## ASSIGNMENT
Find the line that contains "2015-06-08 09:15:00 | close: 279.40 -> 279.50" in the entries below. Output it and each later line exactly, and nothing else.

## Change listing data
--*--

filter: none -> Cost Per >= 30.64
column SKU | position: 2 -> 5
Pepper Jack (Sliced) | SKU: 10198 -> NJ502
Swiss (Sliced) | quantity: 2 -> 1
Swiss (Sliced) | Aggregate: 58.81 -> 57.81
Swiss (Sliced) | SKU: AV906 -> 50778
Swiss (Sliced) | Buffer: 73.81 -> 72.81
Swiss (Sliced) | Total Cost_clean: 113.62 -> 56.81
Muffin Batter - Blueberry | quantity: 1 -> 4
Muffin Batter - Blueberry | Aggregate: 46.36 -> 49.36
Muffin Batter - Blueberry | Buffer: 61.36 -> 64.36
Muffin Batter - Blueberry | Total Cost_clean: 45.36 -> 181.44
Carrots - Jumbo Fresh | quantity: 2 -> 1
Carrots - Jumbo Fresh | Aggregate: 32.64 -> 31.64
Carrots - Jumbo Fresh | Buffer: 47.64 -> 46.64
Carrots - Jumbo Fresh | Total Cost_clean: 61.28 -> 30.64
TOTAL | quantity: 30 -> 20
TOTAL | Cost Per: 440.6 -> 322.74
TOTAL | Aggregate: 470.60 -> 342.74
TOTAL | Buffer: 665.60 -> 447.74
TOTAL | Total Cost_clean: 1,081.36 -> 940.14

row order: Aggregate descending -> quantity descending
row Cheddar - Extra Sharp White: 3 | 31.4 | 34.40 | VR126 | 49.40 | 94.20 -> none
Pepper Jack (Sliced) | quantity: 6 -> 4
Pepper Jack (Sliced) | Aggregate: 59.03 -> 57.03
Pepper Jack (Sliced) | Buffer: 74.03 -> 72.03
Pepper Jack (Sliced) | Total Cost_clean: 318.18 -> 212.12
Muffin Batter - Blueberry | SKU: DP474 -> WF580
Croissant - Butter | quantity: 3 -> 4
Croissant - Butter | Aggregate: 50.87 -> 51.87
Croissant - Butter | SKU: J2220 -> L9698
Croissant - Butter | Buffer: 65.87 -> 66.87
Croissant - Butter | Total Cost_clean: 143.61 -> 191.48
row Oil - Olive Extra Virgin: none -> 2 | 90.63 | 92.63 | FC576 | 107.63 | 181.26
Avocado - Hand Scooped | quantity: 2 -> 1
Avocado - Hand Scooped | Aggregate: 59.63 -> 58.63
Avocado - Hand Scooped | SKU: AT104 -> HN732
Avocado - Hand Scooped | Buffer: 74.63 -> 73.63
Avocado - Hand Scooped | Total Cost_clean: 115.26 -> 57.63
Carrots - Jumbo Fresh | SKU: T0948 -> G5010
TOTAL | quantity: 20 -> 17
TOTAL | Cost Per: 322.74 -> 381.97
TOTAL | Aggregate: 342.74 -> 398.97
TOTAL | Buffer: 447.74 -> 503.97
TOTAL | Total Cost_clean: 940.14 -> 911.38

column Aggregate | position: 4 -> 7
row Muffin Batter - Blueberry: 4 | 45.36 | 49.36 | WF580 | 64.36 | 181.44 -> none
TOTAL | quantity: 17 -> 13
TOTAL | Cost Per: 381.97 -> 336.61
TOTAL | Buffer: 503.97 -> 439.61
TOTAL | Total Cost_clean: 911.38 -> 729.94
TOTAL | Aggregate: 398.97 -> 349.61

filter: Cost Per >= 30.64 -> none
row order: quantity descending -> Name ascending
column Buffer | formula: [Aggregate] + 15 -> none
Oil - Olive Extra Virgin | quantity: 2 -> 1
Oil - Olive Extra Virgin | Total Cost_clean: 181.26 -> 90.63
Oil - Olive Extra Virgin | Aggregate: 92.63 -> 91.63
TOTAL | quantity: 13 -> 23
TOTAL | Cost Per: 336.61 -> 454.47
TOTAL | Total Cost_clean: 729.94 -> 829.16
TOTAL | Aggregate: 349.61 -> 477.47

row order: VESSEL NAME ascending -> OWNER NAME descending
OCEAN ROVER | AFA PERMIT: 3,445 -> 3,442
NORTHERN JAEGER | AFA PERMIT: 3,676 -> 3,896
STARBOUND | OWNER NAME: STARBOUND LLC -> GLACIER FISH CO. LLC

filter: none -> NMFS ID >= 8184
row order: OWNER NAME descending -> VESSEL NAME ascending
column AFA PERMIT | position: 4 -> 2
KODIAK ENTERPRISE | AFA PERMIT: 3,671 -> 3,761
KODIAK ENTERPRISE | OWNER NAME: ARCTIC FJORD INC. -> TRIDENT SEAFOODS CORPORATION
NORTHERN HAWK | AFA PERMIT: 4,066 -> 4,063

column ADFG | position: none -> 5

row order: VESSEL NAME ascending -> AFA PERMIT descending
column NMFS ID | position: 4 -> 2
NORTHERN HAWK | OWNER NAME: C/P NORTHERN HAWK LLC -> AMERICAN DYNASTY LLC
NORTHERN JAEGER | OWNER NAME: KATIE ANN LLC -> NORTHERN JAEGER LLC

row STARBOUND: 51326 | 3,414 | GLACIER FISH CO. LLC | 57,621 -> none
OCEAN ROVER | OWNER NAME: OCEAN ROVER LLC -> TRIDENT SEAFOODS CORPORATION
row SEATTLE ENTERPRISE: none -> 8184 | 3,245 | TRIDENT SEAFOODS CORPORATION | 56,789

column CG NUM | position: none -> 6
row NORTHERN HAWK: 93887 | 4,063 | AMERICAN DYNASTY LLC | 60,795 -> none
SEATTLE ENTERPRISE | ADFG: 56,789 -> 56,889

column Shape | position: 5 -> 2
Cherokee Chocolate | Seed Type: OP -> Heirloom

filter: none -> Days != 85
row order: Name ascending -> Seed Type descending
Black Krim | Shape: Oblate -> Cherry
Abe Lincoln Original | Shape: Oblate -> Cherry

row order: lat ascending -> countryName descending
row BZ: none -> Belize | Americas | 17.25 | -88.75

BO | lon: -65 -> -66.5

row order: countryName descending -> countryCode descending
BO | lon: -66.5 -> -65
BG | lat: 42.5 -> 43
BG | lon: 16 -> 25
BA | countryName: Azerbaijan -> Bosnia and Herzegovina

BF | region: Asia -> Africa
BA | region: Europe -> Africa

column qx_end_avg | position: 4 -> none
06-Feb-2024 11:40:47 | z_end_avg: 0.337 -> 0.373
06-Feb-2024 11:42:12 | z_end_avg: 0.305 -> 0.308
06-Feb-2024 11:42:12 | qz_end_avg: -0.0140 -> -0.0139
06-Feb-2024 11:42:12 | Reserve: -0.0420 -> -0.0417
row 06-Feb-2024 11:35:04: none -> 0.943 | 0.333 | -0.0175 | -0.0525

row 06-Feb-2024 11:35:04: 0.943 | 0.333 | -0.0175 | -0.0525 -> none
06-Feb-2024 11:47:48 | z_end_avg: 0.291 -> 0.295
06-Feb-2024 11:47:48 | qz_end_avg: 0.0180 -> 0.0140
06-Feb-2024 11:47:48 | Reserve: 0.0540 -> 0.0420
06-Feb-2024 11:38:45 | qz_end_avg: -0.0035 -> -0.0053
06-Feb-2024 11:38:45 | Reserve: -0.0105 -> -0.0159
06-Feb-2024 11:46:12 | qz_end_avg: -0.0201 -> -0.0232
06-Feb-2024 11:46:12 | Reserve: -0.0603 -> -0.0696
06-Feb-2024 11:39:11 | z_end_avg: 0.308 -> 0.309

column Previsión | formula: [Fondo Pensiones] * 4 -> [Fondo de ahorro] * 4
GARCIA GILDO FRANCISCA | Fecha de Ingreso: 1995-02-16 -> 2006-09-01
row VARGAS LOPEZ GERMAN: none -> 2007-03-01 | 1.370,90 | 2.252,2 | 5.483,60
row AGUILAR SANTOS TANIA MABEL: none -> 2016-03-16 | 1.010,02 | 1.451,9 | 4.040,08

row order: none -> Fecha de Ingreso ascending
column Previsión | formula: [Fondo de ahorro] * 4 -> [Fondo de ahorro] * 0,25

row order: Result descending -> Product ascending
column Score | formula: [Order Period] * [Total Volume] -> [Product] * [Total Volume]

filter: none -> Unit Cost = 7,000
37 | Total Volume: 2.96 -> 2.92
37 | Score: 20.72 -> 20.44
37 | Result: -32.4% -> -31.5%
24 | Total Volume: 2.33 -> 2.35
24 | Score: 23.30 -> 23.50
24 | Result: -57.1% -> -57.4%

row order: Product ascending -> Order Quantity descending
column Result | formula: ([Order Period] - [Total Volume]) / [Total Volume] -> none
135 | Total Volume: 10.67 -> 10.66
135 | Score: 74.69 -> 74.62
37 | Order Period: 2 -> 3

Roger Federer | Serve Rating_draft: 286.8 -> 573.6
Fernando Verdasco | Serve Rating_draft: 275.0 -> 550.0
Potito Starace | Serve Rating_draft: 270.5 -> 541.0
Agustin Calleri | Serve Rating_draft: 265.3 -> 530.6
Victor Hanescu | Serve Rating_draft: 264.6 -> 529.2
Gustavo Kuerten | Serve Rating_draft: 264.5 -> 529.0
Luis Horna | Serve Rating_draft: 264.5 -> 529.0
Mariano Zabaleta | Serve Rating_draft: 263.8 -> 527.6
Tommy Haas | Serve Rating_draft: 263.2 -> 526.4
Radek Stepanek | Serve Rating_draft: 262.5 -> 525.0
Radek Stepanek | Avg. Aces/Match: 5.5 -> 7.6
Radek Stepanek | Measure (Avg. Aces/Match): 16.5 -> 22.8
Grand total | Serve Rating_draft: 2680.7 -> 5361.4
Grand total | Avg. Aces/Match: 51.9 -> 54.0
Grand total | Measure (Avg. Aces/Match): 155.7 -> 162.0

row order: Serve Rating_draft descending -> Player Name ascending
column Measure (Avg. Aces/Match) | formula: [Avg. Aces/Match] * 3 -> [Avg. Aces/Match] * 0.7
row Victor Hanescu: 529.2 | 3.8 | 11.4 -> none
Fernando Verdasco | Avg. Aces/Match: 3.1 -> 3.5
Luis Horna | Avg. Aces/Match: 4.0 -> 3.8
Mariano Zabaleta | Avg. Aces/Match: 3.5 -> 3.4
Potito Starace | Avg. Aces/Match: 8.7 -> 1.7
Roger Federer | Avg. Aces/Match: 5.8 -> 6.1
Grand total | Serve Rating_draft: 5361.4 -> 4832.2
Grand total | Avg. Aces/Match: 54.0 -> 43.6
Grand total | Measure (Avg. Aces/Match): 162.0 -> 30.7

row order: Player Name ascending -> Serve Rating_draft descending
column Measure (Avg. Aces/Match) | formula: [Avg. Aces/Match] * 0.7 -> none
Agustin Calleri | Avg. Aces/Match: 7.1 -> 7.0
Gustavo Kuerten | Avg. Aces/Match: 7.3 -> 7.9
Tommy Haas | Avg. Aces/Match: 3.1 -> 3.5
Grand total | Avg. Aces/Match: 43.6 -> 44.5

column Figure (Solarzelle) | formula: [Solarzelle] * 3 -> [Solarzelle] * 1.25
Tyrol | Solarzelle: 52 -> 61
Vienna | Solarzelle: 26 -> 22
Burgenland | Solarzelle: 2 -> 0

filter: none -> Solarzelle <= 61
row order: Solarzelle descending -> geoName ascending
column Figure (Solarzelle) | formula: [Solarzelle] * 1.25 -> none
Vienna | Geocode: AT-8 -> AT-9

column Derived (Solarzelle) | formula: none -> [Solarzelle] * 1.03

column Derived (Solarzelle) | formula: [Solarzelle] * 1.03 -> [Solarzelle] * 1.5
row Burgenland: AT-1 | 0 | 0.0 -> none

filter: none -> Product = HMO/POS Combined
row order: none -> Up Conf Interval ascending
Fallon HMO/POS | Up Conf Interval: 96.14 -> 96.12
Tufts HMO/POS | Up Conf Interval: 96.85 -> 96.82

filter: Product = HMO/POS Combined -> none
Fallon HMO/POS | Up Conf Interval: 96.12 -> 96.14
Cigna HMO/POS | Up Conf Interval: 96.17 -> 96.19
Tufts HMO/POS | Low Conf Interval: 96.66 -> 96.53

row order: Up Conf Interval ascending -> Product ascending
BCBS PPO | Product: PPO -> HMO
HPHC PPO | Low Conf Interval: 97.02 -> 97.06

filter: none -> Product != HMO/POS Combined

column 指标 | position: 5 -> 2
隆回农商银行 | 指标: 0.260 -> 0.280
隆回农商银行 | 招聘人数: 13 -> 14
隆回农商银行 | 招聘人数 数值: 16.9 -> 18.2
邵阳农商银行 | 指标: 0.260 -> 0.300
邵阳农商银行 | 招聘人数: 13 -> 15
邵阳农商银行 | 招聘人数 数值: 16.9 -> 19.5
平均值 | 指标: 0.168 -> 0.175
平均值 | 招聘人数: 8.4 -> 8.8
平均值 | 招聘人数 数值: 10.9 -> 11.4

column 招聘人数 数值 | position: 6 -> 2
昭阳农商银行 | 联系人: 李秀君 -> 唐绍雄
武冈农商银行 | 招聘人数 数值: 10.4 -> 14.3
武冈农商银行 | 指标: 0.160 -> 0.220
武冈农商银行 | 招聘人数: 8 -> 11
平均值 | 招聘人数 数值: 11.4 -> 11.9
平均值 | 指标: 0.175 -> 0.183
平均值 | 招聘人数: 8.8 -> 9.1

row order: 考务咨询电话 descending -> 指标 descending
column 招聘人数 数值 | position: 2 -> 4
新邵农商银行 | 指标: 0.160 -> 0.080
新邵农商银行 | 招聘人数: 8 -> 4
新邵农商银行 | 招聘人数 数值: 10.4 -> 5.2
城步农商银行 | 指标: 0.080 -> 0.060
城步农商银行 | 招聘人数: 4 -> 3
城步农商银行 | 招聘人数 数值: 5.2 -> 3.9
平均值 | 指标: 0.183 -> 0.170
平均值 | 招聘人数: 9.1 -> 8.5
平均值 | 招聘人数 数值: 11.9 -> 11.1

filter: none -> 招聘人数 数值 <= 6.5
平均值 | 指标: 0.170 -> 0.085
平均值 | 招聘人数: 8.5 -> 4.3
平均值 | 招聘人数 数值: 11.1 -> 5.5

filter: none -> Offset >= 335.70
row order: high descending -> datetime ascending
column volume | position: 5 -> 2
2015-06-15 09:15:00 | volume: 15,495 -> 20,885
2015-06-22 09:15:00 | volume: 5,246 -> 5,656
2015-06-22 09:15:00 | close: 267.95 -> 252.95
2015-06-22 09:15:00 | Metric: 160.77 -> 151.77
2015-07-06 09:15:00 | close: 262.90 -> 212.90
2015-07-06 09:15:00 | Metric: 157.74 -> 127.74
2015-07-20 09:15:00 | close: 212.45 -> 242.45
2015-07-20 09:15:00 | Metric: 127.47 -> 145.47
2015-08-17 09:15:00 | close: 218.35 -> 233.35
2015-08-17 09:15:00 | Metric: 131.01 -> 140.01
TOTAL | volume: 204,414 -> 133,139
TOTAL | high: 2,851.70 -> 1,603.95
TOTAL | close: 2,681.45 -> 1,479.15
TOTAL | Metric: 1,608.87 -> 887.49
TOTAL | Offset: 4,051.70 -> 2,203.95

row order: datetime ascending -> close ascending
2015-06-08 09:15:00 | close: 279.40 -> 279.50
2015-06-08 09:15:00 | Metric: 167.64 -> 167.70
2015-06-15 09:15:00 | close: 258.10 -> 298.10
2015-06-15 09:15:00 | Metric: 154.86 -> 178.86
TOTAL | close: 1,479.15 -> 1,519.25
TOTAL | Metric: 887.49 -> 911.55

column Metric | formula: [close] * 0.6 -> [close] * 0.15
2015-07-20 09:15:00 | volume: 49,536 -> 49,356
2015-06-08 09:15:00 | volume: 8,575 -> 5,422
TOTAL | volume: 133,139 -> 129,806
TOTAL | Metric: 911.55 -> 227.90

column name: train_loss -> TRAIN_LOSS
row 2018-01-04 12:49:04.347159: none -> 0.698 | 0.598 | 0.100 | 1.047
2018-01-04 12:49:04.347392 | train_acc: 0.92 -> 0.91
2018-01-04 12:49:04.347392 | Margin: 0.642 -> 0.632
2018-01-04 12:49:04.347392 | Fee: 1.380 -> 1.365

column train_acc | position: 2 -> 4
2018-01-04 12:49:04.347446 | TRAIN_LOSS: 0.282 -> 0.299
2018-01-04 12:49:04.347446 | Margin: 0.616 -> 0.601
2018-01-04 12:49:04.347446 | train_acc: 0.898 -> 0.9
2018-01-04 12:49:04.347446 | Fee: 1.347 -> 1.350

--*--

## REPLY
2015-06-08 09:15:00 | close: 279.40 -> 279.50
2015-06-08 09:15:00 | Metric: 167.64 -> 167.70
2015-06-15 09:15:00 | close: 258.10 -> 298.10
2015-06-15 09:15:00 | Metric: 154.86 -> 178.86
TOTAL | close: 1,479.15 -> 1,519.25
TOTAL | Metric: 887.49 -> 911.55

column Metric | formula: [close] * 0.6 -> [close] * 0.15
2015-07-20 09:15:00 | volume: 49,536 -> 49,356
2015-06-08 09:15:00 | volume: 8,575 -> 5,422
TOTAL | volume: 133,139 -> 129,806
TOTAL | Metric: 911.55 -> 227.90

column name: train_loss -> TRAIN_LOSS
row 2018-01-04 12:49:04.347159: none -> 0.698 | 0.598 | 0.100 | 1.047
2018-01-04 12:49:04.347392 | train_acc: 0.92 -> 0.91
2018-01-04 12:49:04.347392 | Margin: 0.642 -> 0.632
2018-01-04 12:49:04.347392 | Fee: 1.380 -> 1.365

column train_acc | position: 2 -> 4
2018-01-04 12:49:04.347446 | TRAIN_LOSS: 0.282 -> 0.299
2018-01-04 12:49:04.347446 | Margin: 0.616 -> 0.601
2018-01-04 12:49:04.347446 | train_acc: 0.898 -> 0.9
2018-01-04 12:49:04.347446 | Fee: 1.347 -> 1.350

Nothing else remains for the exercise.